To the Editor:

A right atrial mass was unexpectedly found in a 70-year-old man by screening computed tomography. We suspected a myxoma and scheduled him for excision of the mass under general anesthesia. After inducing anesthesia, a three-dimensional transesophageal echocardiography (3DTEE) probe (X7-2t; Philips) was inserted and we confirmed the presence of a 40 × 42 mm mass originating from the fossa ovalis with a pedicle in the right atrium.
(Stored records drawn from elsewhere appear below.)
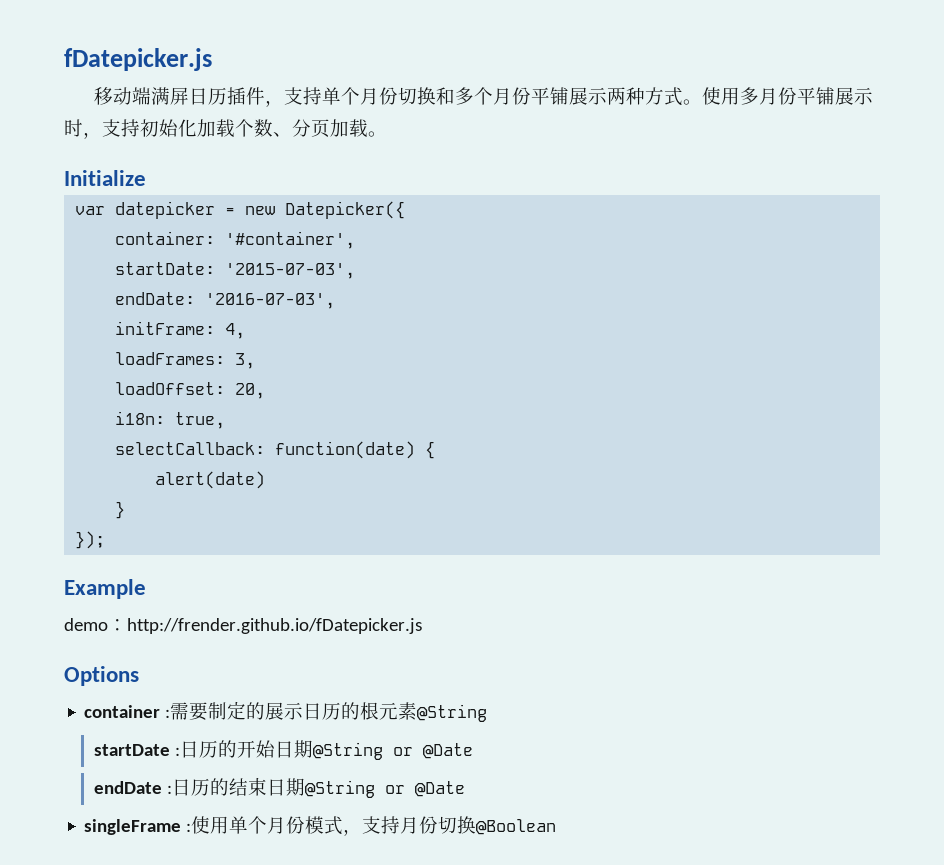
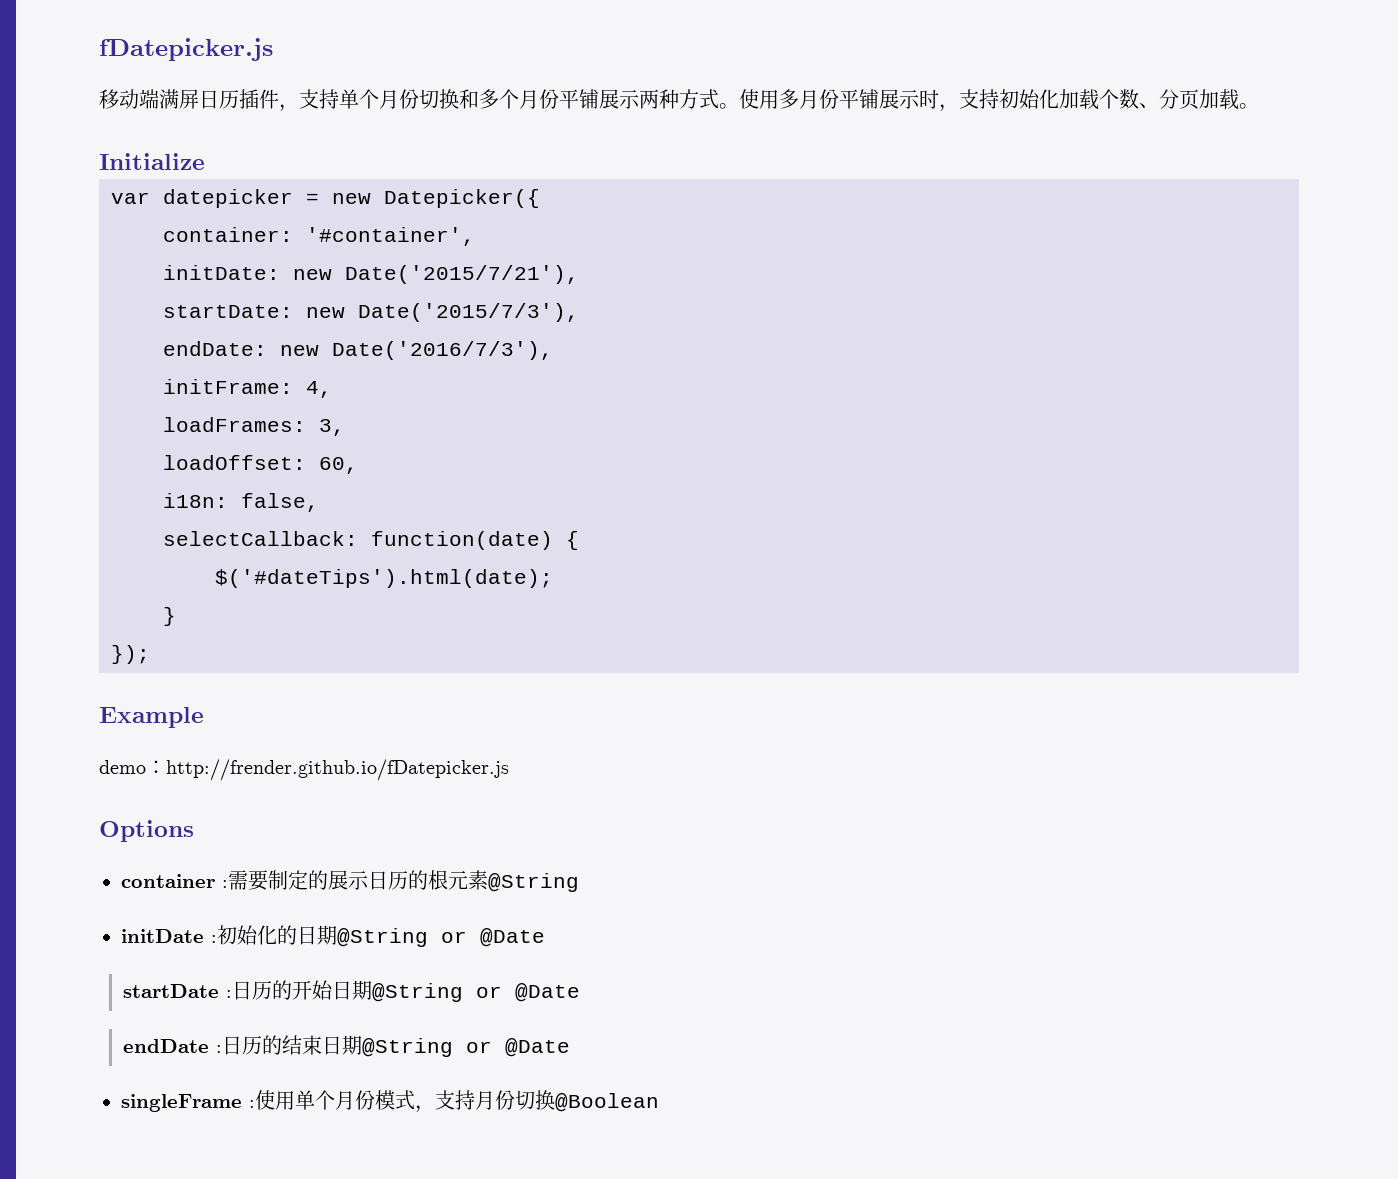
+ initDate: new Date('2015/7/21'),
- startDate: '2015-07-03',
+ startDate: new Date('2015/7/3'),
- endDate: '2016-07-03',
+ endDate: new Date('2016/7/3'),
- loadOffset: 20,
+ loadOffset: 60,
- i18n: true,
+ i18n: false,
- alert(date)
+ $('#dateTips').html(date);
+ initDate :初始化的日期@String or @Date

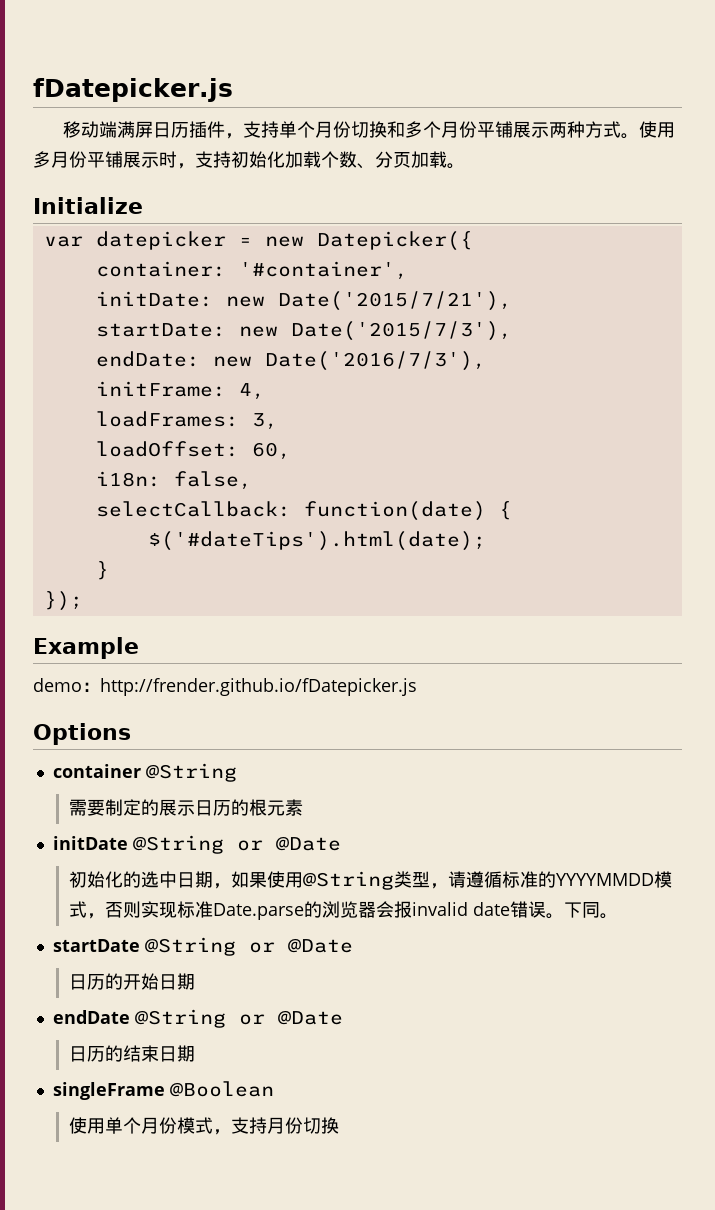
- container :需要制定的展示日历的根元素@String
+ container @String
+ 需要制定的展示日历的根元素
- initDate :初始化的日期@String or @Date
- startDate :日历的开始日期@String or @Date
- endDate :日历的结束日期@String or @Date
+ initDate @String or @Date
+ 初始化的选中日期，如果使用@String类型，请遵循标准的YYYYMMDD模式，否则实现标准Date.parse的浏览器会报invalid date错误。下同。
+ startDate @String or @Date
+ 日历的开始日期
+ endDate @String or @Date
+ 日历的结束日期
- singleFrame :使用单个月份模式，支持月份切换@Boolean
+ singleFrame @Boolean
+ 使用单个月份模式，支持月份切换

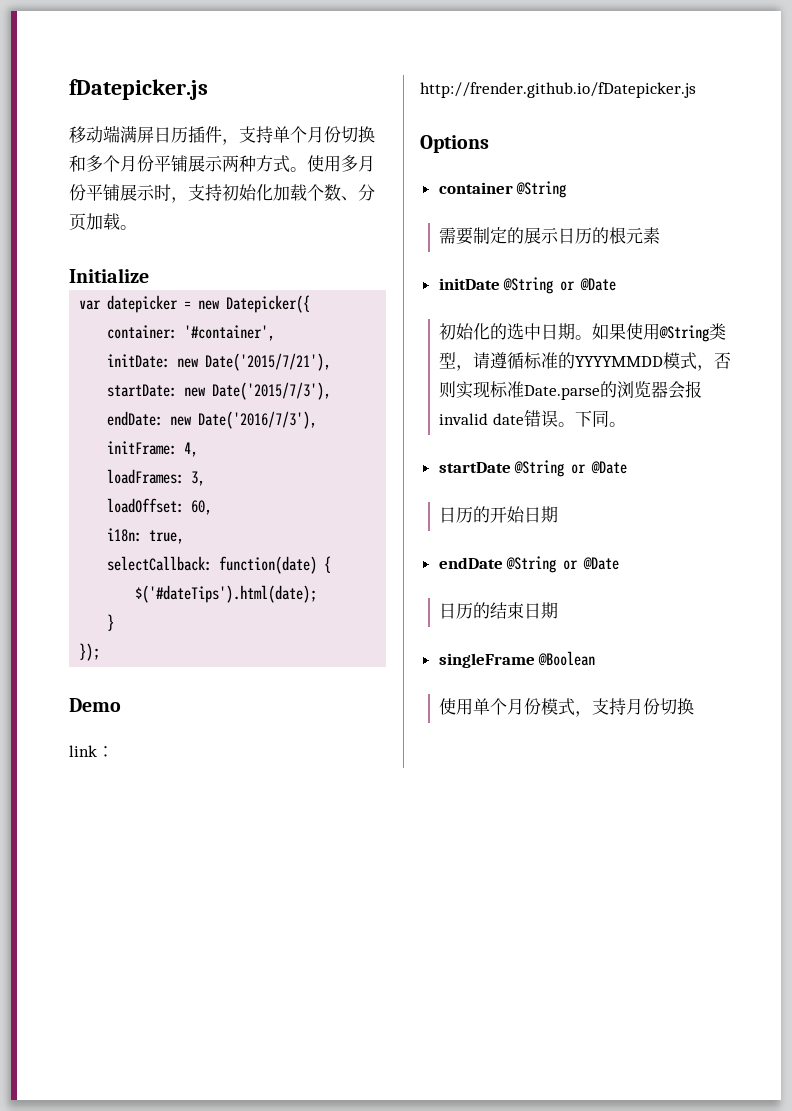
- i18n: false,
+ i18n: true,
- Example
- demo：http://frender.github.io/fDatepicker.js
+ Demo
+ link：http://frender.github.io/fDatepicker.js
- 初始化的选中日期，如果使用@String类型，请遵循标准的YYYYMMDD模式，否则实现标准Date.parse的浏览器会报invalid date错误。
+ 初始化的选中日期。如果使用@String类型，请遵循标准的YYYYMMDD模式，否则实现标准Date.parse的浏览器会报invalid date错误。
However, when we attempted to place a central venous catheter in the right internal jugular vein, the guide wire was not detected in the mid-esophageal bicaval (ME bicaval) view in two-dimensional mode. When we viewed the ME bicaval image and the orthogonal sectional image using the x-plane mode, we observed the J-shaped guide wire tip in the superior vena cava in the orthogonal sectional image (ESM Figure 1). The tip of the guide wire was kept as far away as possible from the mass to prevent fragmenting of it. The catheter was eventually placed without causing complications due to its contact with the tumor. Myxomas are the most common primary cardiac tumors in adults. Giant right atrial myxomas, however, are very rare [1]. The x-plane mode, a special 3DTEE technique, allowed for simultaneous viewing of a standard sectional image and its orthogonal sectional image. In this case, under the guidance of TEE, especially the x-plane mode, insertion of the catheter into the superior vena cava was uneventful.